Lease Subordination Agreement dated November 6, 2017 among O.Com Land, Overstock and PCL
Exhibit 10.6
Recording Requested by and
After Recording Return to:
Sally B. McMinimee, Esq.
Prince, Yeates & Geldzahler
15 West South Temple, #1700
Salt Lake City, Utah 84101
LEASE SUBORDINATION AGREEMENT
THIS LEASE SUBORDINATION AGREEMENT (Agreement), dated the 6 of November, 2017, executed by and among PCL L.L.C., of 10011 South Centennial Parkway, Suite 275, Sandy City, Utah 84070 (hereinafter called Lender); OVERSTOCK.COM, INC., a Delaware corporation of 799 West Coliseum Way, Midvale, Utah 84047 (hereinafter called Tenant), and O.COM LAND, LLC, a Utah limited liability company of 799 West Coliseum Way, Midvale, Utah 84047 (hereinafter called Landlord).
W I T N E S S E T H:
WHEREAS, Tenant has entered into a certain Lease with Landlord dated October 24, 2014 (hereinafter, the Lease), a copy of which Lease is attached hereto as Exhibit A, covering certain land (the Land) located at 799 West Coliseum Way, Midvale, Utah 84047, buildings containing office space of approximately 257,000 square feet (the Buildings), and a parking structure (the Parking Structure).
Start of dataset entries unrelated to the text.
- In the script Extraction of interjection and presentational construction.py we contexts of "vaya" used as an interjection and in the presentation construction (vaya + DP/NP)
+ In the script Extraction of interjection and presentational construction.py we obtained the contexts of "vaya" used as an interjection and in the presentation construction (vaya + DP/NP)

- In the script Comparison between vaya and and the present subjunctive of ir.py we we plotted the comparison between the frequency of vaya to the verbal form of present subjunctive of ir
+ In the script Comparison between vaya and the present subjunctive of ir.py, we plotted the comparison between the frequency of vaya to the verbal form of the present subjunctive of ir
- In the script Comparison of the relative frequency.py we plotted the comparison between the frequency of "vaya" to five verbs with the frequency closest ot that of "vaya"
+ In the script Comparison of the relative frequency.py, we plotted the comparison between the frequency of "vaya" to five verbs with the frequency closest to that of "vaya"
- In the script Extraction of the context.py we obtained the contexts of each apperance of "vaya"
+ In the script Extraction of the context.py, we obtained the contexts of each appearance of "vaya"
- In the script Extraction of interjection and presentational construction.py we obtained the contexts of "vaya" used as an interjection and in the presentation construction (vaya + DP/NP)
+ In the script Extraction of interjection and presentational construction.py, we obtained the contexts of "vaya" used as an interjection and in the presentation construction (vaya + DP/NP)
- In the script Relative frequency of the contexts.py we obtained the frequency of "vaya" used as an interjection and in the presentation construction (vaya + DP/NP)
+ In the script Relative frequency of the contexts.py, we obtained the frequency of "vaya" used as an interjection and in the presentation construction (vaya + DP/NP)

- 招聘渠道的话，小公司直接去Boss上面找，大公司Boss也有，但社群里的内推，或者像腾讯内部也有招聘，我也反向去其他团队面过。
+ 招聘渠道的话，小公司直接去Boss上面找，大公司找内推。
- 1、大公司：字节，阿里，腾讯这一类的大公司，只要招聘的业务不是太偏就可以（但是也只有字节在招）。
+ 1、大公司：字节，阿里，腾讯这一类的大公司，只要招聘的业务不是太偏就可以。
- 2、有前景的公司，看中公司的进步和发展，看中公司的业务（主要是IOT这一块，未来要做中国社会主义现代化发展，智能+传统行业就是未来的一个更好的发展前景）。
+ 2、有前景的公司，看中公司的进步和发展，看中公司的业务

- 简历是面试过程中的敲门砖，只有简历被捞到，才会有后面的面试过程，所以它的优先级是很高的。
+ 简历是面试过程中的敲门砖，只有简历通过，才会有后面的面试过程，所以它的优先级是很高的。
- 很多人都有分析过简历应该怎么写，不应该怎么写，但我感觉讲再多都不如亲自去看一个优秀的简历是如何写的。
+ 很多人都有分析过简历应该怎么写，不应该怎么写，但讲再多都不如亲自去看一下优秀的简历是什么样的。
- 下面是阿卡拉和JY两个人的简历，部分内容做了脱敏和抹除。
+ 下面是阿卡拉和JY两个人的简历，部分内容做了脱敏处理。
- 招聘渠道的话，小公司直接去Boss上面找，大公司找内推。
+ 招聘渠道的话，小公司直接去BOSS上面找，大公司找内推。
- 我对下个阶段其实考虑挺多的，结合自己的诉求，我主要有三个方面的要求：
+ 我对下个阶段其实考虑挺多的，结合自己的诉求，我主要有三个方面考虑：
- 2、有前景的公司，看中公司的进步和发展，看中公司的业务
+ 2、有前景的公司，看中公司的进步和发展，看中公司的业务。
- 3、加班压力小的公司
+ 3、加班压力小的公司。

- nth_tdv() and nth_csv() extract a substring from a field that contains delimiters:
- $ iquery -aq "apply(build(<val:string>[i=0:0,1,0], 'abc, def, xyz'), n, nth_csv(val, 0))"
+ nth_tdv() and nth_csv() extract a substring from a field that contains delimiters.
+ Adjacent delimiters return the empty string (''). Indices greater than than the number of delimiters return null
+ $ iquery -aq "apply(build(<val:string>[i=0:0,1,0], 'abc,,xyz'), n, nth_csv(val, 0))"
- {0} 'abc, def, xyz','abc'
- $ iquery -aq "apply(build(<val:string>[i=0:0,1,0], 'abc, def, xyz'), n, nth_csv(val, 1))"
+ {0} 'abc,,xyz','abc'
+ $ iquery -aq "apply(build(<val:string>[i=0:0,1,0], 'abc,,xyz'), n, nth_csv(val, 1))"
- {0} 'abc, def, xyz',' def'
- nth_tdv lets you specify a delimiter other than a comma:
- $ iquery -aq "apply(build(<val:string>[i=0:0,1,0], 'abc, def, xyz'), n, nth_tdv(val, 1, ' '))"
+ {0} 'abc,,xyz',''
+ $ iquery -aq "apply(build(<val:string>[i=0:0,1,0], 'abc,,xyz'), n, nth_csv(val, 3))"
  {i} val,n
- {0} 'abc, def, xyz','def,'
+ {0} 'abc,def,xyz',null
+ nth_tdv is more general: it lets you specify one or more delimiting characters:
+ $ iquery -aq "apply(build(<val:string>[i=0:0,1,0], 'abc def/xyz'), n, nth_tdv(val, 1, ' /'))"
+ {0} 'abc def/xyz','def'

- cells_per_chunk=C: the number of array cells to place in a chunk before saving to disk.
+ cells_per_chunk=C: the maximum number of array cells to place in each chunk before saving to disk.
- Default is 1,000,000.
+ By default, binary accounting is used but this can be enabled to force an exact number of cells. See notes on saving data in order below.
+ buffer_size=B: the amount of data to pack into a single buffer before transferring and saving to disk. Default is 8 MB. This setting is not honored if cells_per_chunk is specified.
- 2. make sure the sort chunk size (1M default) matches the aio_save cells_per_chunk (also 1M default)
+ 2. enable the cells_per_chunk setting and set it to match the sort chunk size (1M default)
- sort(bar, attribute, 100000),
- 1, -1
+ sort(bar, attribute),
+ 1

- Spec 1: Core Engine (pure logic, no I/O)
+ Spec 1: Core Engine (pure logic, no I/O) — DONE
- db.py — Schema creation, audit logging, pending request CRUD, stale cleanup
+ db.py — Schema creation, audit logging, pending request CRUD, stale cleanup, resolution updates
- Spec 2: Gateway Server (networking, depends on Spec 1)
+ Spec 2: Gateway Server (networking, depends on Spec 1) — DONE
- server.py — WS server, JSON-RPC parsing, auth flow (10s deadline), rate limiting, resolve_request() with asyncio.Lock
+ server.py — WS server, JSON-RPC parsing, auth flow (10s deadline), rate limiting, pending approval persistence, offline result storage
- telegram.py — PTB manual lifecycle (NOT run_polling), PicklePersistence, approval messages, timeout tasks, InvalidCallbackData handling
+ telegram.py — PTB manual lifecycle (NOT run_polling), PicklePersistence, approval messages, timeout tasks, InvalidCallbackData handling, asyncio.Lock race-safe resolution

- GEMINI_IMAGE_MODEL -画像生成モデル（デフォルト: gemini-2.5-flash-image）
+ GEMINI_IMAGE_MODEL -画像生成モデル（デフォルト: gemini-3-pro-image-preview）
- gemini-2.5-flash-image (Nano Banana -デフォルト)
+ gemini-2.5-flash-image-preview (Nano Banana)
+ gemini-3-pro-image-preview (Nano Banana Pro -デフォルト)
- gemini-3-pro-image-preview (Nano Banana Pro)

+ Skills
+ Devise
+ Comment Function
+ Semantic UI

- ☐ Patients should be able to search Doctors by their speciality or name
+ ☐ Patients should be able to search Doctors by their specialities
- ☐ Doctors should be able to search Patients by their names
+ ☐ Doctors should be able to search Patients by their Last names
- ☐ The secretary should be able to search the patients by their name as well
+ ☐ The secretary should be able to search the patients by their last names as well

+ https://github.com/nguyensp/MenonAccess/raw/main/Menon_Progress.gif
The Land, the Buildings and the Parking Structure are hereafter collectively referred to as the Premises, located on the real property described on Exhibit B attached hereto.
WHEREAS, Lender is making a loan (Loan) to Landlord to be secured by a Deed of Trust, Assignment of Rents, Assignment of Leases, Security Agreement and Fixture Filing of even date herewith (hereafter, Trust Deed) upon the Premises, including an assignment of Landlords interest in the Lease; and
WHEREAS, Lender requires a subordination of Tenants interest to its possible fee ownership of the Premises in the event of a default by the Landlord in its obligations to the Lender in the event that the Lender were to acquire title to the Premises.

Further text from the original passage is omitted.